Guajardo designs, prints and packages the decals from home. She sells them online for about $6 a set. She uses some public domain images. Others, she significantly alters to avoid copyright issues.


Photo: Caitlin Esch/KQED

Guajardo’s designs are popular among nail artists who take her decals and add paint, charms and designs during custom manicures.

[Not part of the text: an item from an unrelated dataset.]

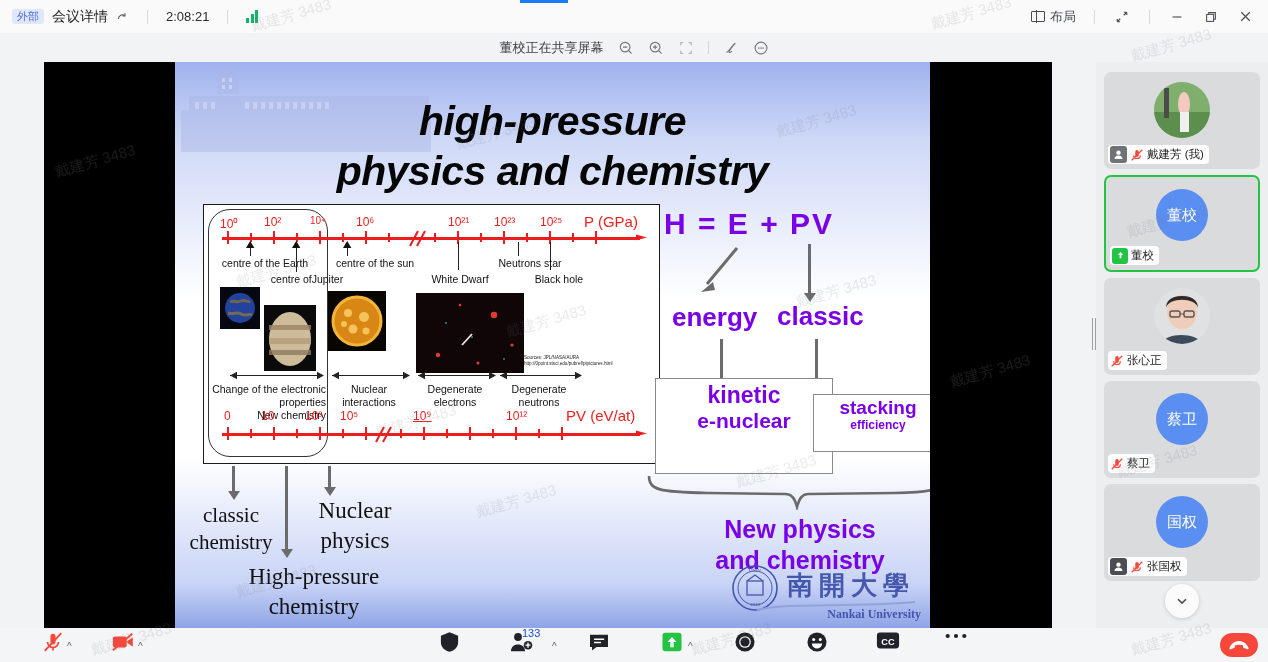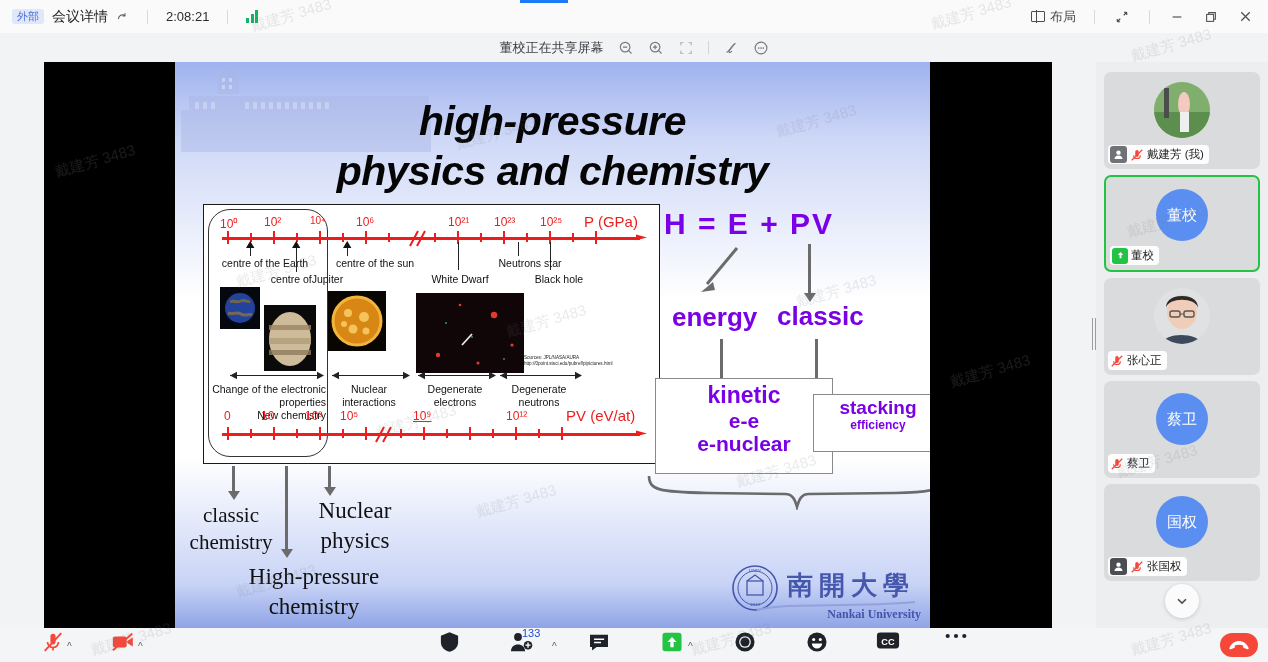"e-e" div.pu { html: <div>e-e</div> -> none }
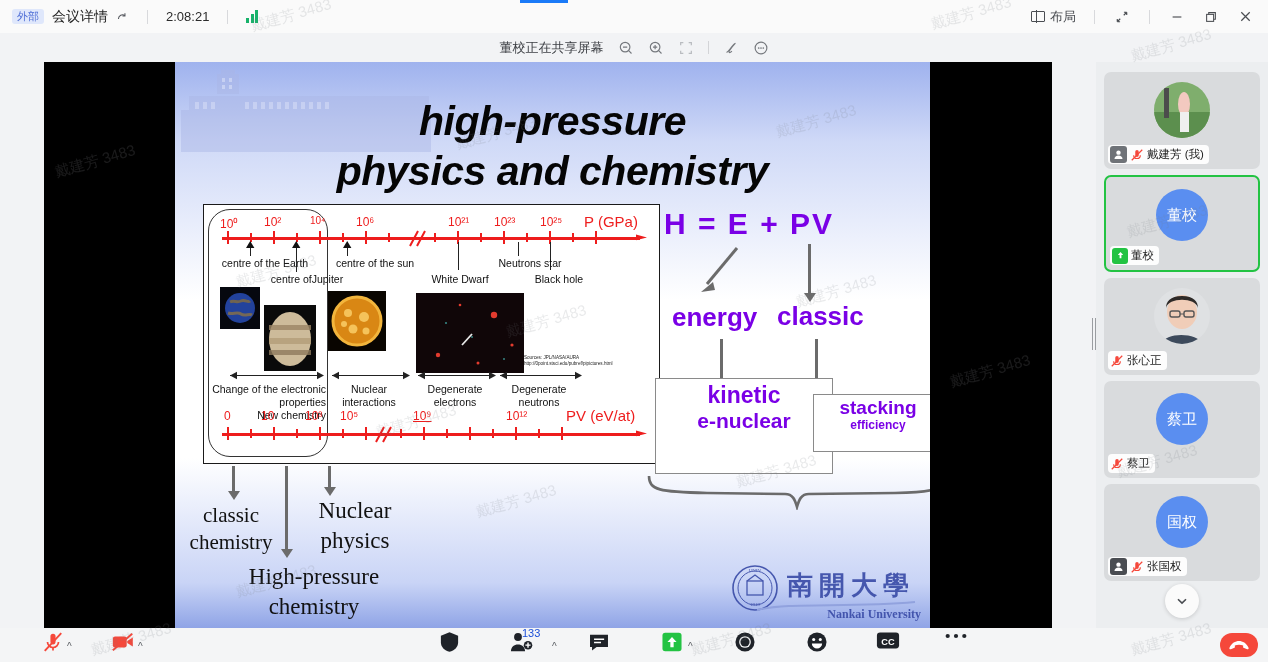"New physics" div { html: none -> <div> <div>New physics</div> <div>and chemistry</div> </div> }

But is nail art really art? “Yeah, I believe nail art is art,” said Chelsea Kent, owner and operator of Scratch Nail Wraps, a company that partners with graphic designers, illustrators and painters to produce collections of nail decals. “It means they get to reach more of their audience with their piece of work,” Kent said. “So, for example, instead of one painting — 500-plus people could be wearing that one painting on their nails.”

Back in West Hollywood, nail artist Natalie Minerva said she also considers a good manicure a form of art. “I think most nail artists, we’re visual people to begin with, and (we) had other outlets and then found this and were like, wait, this is an amazing outlet for art, and I can get paid every day for doing it.”

After 90 minutes, Roxy Ferrari’s manicure is complete. “I love my nails,” she said. “They look very glamorous. Like, rich, glamorous.”

Business is growing so fast for Guajardo that she can barely keep up with demand. Soon, she hopes to turn her do-it-yourself side project into a full-time job.